Of course, as an Arsenal fan, I have my own neuroses. Declan Rice’s thigh muscles, Bukayo Saka’s hamstrings and the fear that, with just two months of the season to go, the Football Association may decide to ban corners, the only way the team knows how to score.
What keeps me going is all the podcasts that have suddenly sprung up about Spurs going down and the million permutations that go with it: how much it would cost them financially, which players would leave, just the whole Spursiness of it all. A few more weeks of this and we’re in 2007 Britney Spears territory.
And it’s proving too much for my Dad, who refuses even to countenance the possibility. “All theory because they are not going down” was his uncharacteristically terse reply to an email of mine on the matter.

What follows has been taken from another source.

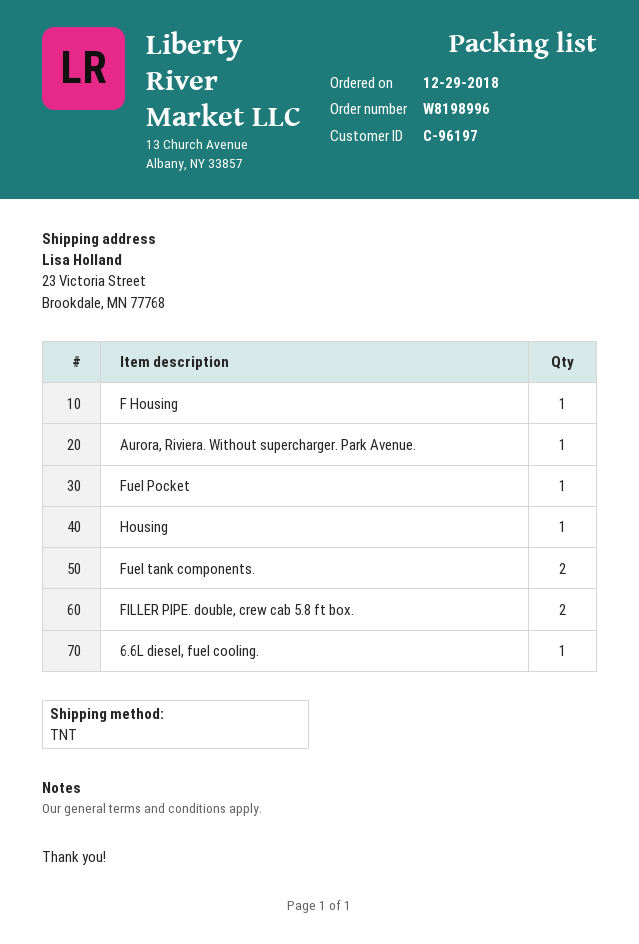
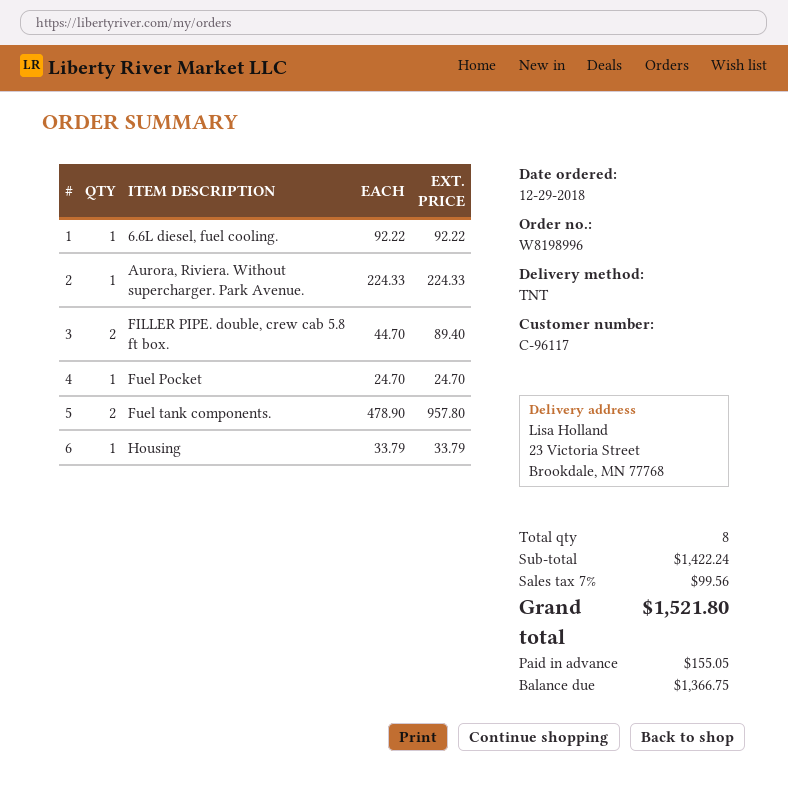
customer number: C-96197 -> C-96117
F Housing: 1 -> none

If given the choice between a first Arsenal league title in two decades and Spurs playing in the Championship next season, there is no contest. I just don’t hate Tottenham enough, or even at all. Growing up in the nineties and naughties, the club was more amusing local curiosity than fierce rival.
Still, Spurs going down would be hilarious. And even the mere possibility — transmitted on the airwaves and in the whites of the eyes of my Tottenham-supporting friends — is pretty damn amusing.






So my comments keep coming… even now!
So footie impinged upon your Bar Mitzvah party? I think I’ve heard it all now! (I suppose if it was at the post event do, then the Rabbi took it in good humour.)
This letter is quite amusing. I, too, was raised in north London. So how come my support veered towards Chelsea? Well, the prep school I attended in Muswell Hill had an obsessively fanatical Spurs-supporting sports master. He hated me and the feeling was reciprocated. He didn’t think I played the game seriously and in one school report, he remarked: “Peter plays the game in his own particular way!” So in a gradual process, my best mate and I made it known whom we supported.
Thus I can honestly say, with true Lord Mandy emphasis, that I am intensely relaxed at the prospects of a Spurs’ demotion! Thus, a kind of latent Spurs neurosis….
[PS: Is there such a thing as FA Cup tie syndrome? In the round, Chelsea were quite boring last week against Wrexham….Wrexham!, and reports say Arsenal had a “scare” too….I am not so focused about the draw as to know instinctively if these two are likely to meet in the final. I’m sure you’ll advise…]
I'm Spurs. I was an in-patient at a hospital yesterday, and a very loud Gooner, on being asked by another patient about his hopes for silverware this season said "I don't care if we don't win anything as long as Tottenham go down". Sums up Woolwich, IMHO.